My knees turned into jelly as I sank to the ground pulling at my hair and crying like a baby left out on a cold winter night.
“It can’t be!” I screamed pounding the floor, “it can’t be!”
“Take iteasy, old chap,” the doctor was saying, “there may still be some hope in the far horizon. Intensive medicals research is being done to find a cure. The French in particular are believed to within a hundred years of a breakthrough.”
“How long do I have?” I asked sobbing.
“The usual terminal period is one year,” he answered, “perhaps two if you are unlucky”.
The world reeled before my eyes. “But how could it happen?” I asked desperately, “I thought Sudan has a low incidence of SHAIDS that was supposed to have been weeded out in March-April 1985”
“Not anymore,” the doctor said, “the disease in the Sudan has a latency period of sixteen years before symptoms become evident. According to the World Health Organization, the population base of the disease here consists primarily of the urban slums, the rural areas and the University of Khartoum.”
“Why the University?” I asked startled.
“The disease is disseminated by word of mouth,” the doctor explained; “particularly words directed against shata pushers, smugglers and the black market tycoons trying to clear Port Sudan of illegally imported goods.” The doctor paused and added almost sadly, “You people in the University, like the rest of the population, have been very talkative spreading the disease like a sand-storm.”

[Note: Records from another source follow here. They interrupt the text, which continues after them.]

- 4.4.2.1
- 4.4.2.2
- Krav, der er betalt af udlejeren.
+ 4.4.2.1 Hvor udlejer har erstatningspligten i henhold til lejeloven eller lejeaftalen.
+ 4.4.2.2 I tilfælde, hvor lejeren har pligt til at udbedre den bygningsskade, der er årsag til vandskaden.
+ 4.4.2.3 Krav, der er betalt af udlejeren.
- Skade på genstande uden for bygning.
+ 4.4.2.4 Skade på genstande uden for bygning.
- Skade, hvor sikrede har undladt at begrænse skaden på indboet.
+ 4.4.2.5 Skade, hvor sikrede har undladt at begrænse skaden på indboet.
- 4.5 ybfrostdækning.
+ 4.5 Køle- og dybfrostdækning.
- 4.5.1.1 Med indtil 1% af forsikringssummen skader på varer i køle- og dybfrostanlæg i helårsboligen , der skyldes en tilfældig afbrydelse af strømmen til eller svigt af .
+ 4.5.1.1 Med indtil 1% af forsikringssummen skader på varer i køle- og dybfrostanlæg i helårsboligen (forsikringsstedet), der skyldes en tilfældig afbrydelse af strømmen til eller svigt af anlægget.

“Wait a minute,” I said hastily, “the Prime Minister himself is not exactly of the mute type. Yet he had not contracted SHAIDS, at least, not as far as I know.”
“The Prime Minister is talkative,” the doctor conceded, “but he talks about constructive things which are never constructed. Besides, he feels very comfortable with shata.” The doctor shook his head, “but you people are different. Instead of sniffing shata and relaxing, you start sneezing. The former Minister of Commerce and Supply is a case in point.”

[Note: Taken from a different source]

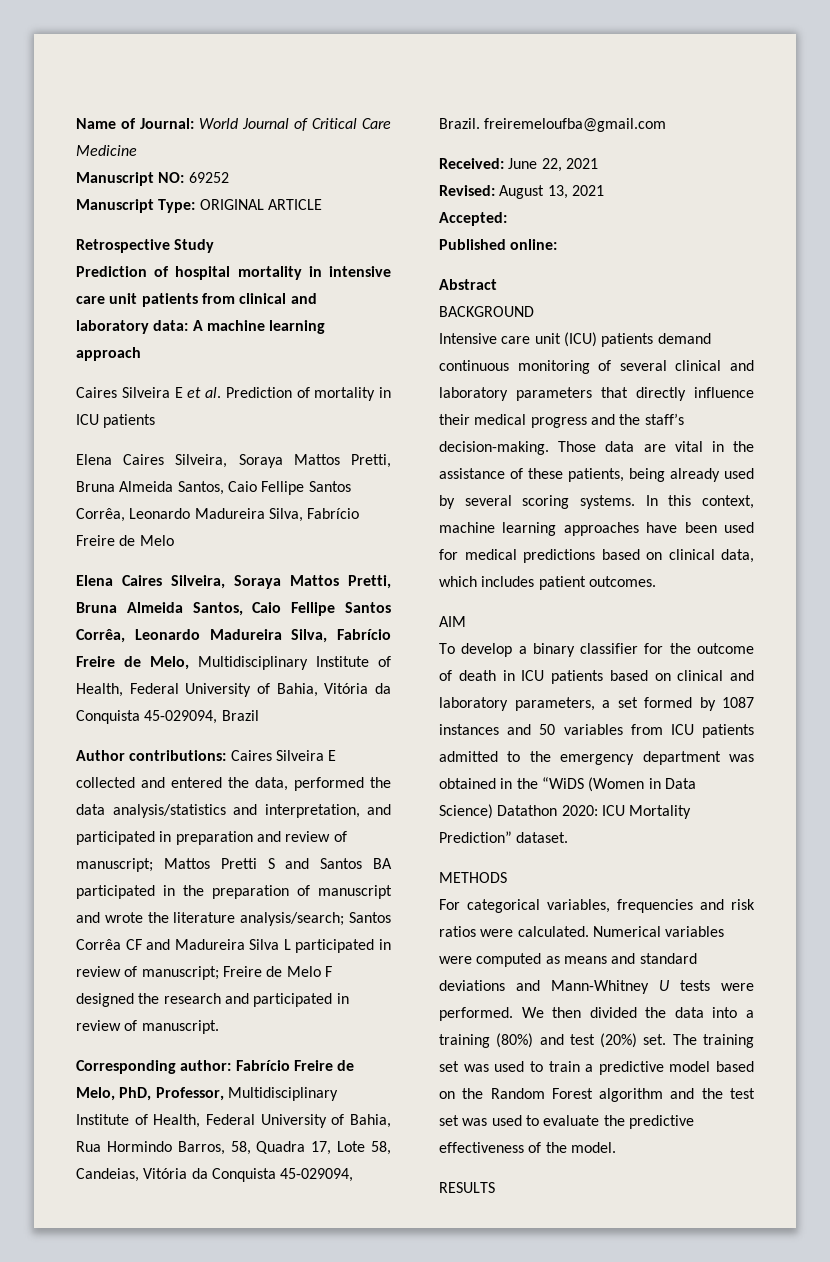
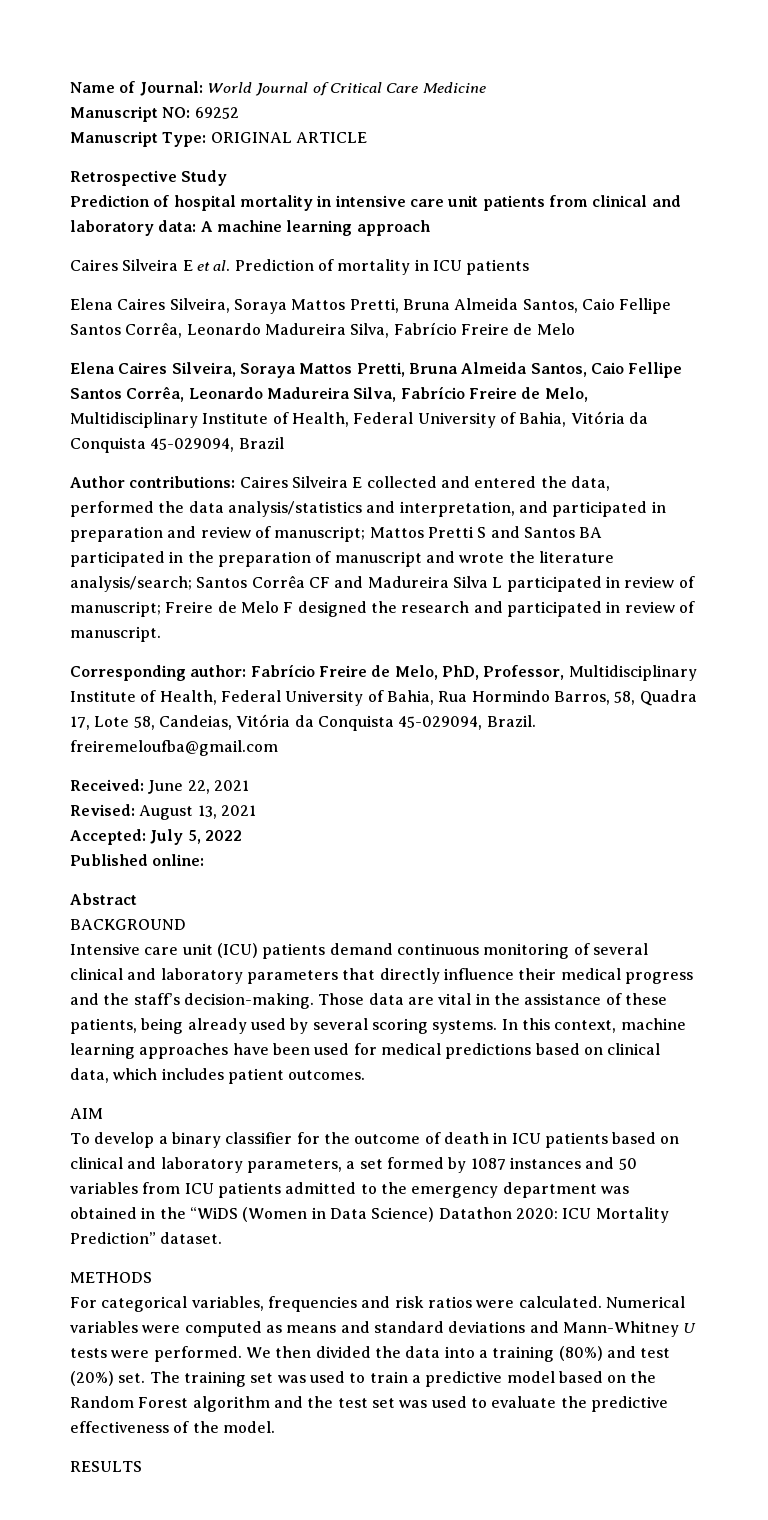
- Accepted:
+ Accepted: July 5, 2022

“I never spoke a word against shata,” I protested vehemently.
“You must have,” he asserted, “or at least you are allergic to it.”
“Then the whole country must be infected with the disease.” I said.

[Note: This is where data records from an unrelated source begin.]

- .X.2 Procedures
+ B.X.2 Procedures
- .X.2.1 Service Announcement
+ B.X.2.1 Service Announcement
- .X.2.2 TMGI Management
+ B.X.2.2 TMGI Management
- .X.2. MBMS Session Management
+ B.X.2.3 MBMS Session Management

“Indeed it is,” the doctor agreed, ”what is worse we discovered a local SHAIDS-related virus called NIV-2″
“What does that mean?” I asked.
“Nil Value,” he said cautioning me not to say one word against it.
“So nobody is safe,” I said.
“Nobody,” the doctor confirmed, “except the two Mafia families, the ‘fat cats’, smugglers, the black market manipulators and currency speculators. These people flourish in sniffing shata. They are addicted to it. They share hypodermic syringes and are very promiscuous in their trade interactions.”
“Can I join them?” I asked eagerly.
“I don’t think you have the right credentials,” he said again shaking his head, “not until you kick your habit of being allergic to shata. And according to my diagnosis it is already too late for that.”
Too late, 1 thought with a sinking heart. Too late to buy for my children all those fine clothes imported from Korea. Too late not to have to queue for bread, soap, meat, oil and all those other luxuries. Too late to take my family to London for the mandatory summer vacation and the shopping spree in Oxford Street. Too late to ride around Khartoum in a gleaming Mercedes with newly reappointed security people clearing the traffic for me. Too late to attend all those wild parties with the smuggled but refreshing ‘fire-water’ that went with them. Too late to appoint my relatives to strategic posts in key Ministries. Too late to include my kids in special lists to study abroad. In short, too late to sit by the telephone waiting for the call even though the telephone never worked.
Curiously enough, as I saw all my future plans evaporating into thin air, a feeling of serene peacefulness began to engulf me. If that was the way I had to go, so be it (or “beat it” as Michael Jackson would have put it.)
Then something alarming and frightening flashed in my mind. “What am I going to tell my dear wife, Doc?” I said with a look of absolute panic, “She will kill me if she knows I have SHAIDS!”
“You don’t have to worry about her facing a murder charge,” the good doctor said patting my shoulder with his usual kindness, “in most civilized societies, euthanasia is a legally sanctioned practice in terminal cases.”